# Work request:
The reply has to be a number alone, equal to how many lines in the entries below hold the string "class".
BEGIN Extracted entries
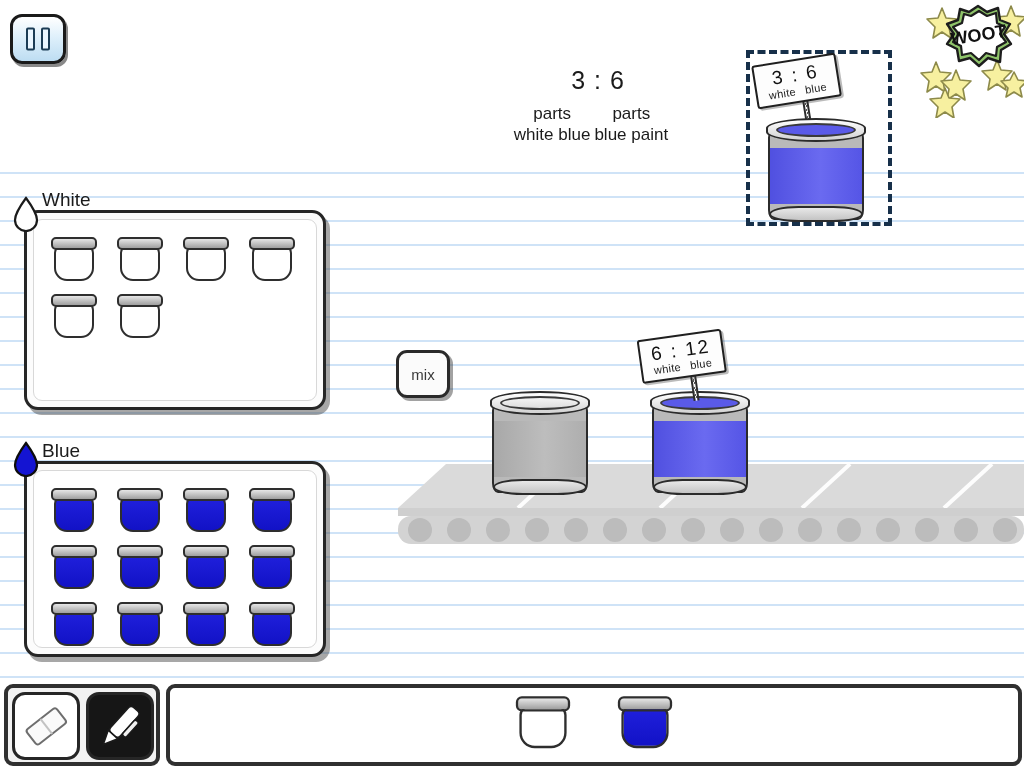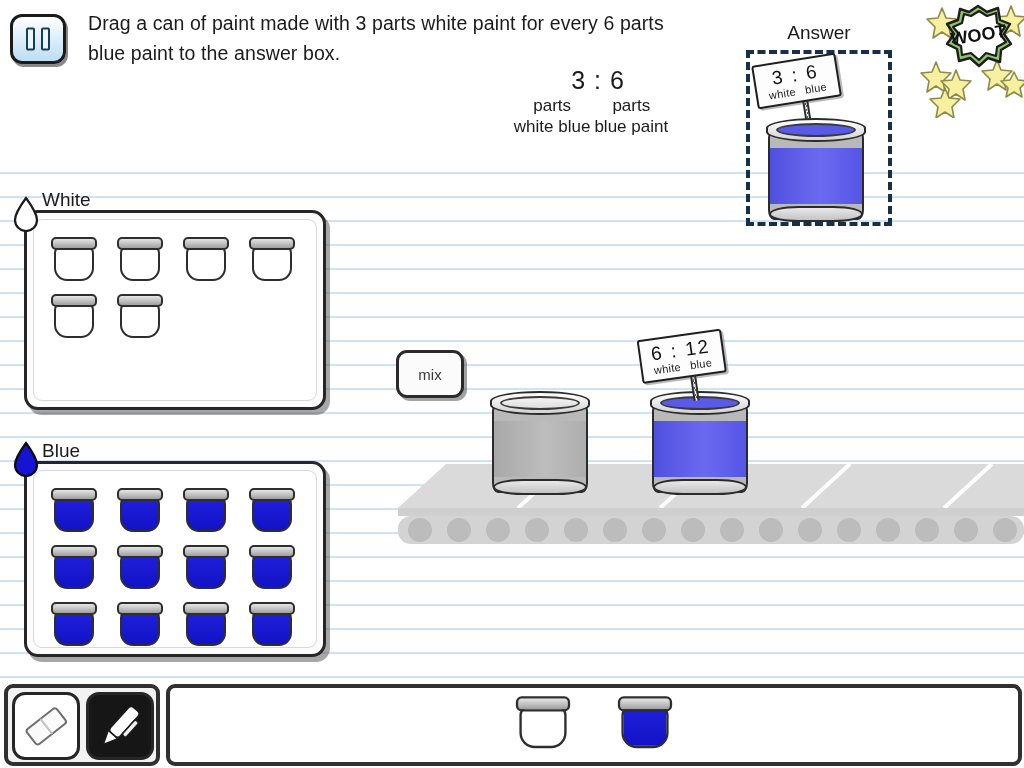--- a/index.html
+++ b/index.html
@@ -394,7 +394,6 @@
         </div>
     </div>
 
-    <div class="instruction">Drag a can of paint made with 3 parts white paint for every 6 parts blue paint to the answer box.</div>
 
     <div class="ratio-block">
       <div class="ratio-value">3 : 6</div>

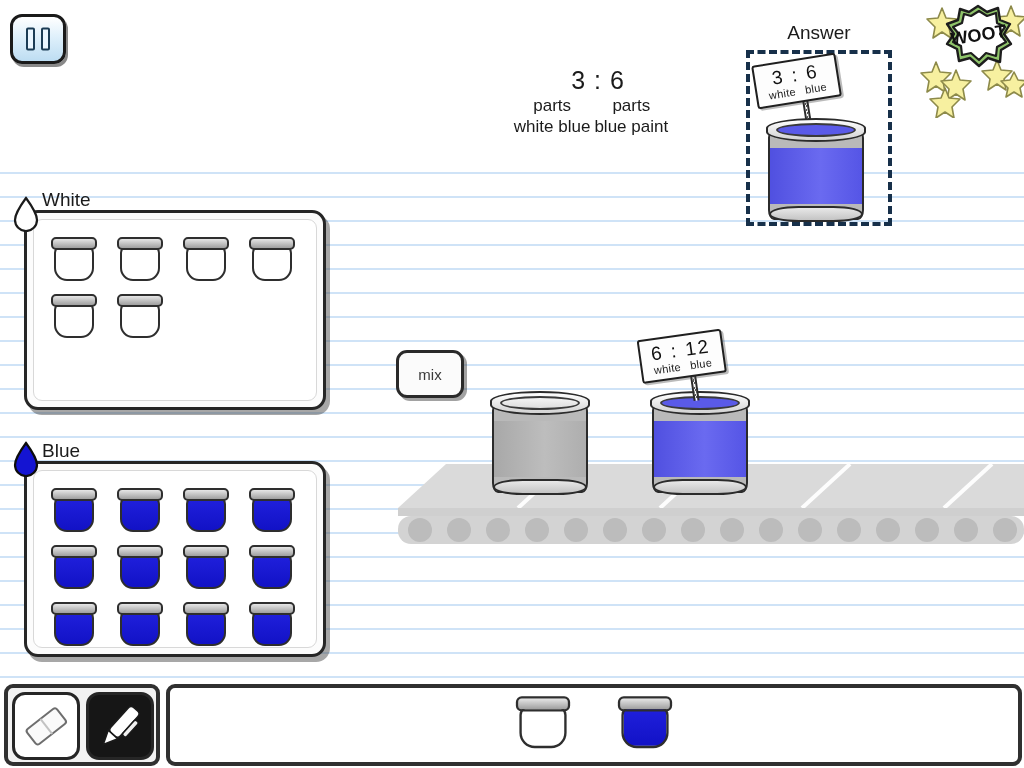--- a/index.html
+++ b/index.html
@@ -410,7 +410,6 @@
     </div>
   </div>
 
-  <div class="answer-label">Answer</div>
   <div class="answer-zone"></div>
 
   <div class="can blue" style="left:768px; top:118px; z-index:9;">

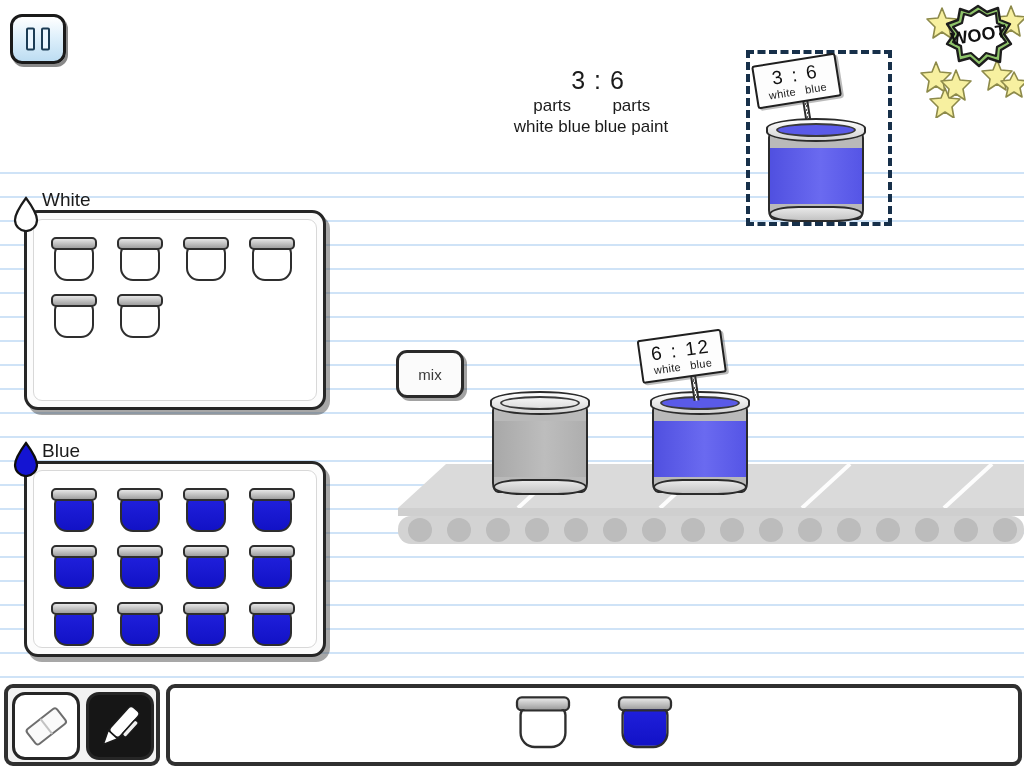--- a/index.html
+++ b/index.html
@@ -101,6 +101,7 @@
     display: flex;
     justify-content: center;
     gap: 4px;
+    margin-top: 8px;
     margin-left: 92px;
   }
   .ratio-legend div {

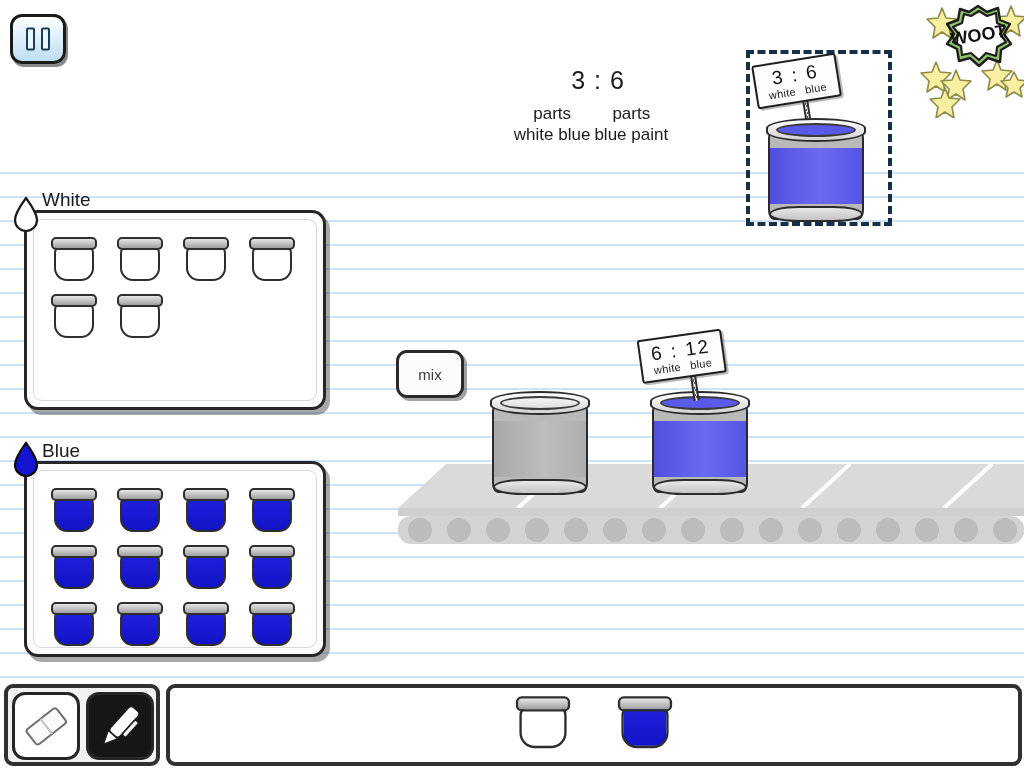--- a/index.html
+++ b/index.html
@@ -310,7 +310,7 @@
   .mix-btn {
     position: absolute;
     left: 396px; top: 350px;
-    width: 68px; height: 48px;
+    width: 54px; height: 48px;
     border: 3px solid #2a2a2a;
     border-radius: 11px;
     background: #fbfbfb;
END Extracted entries
# Your response:
6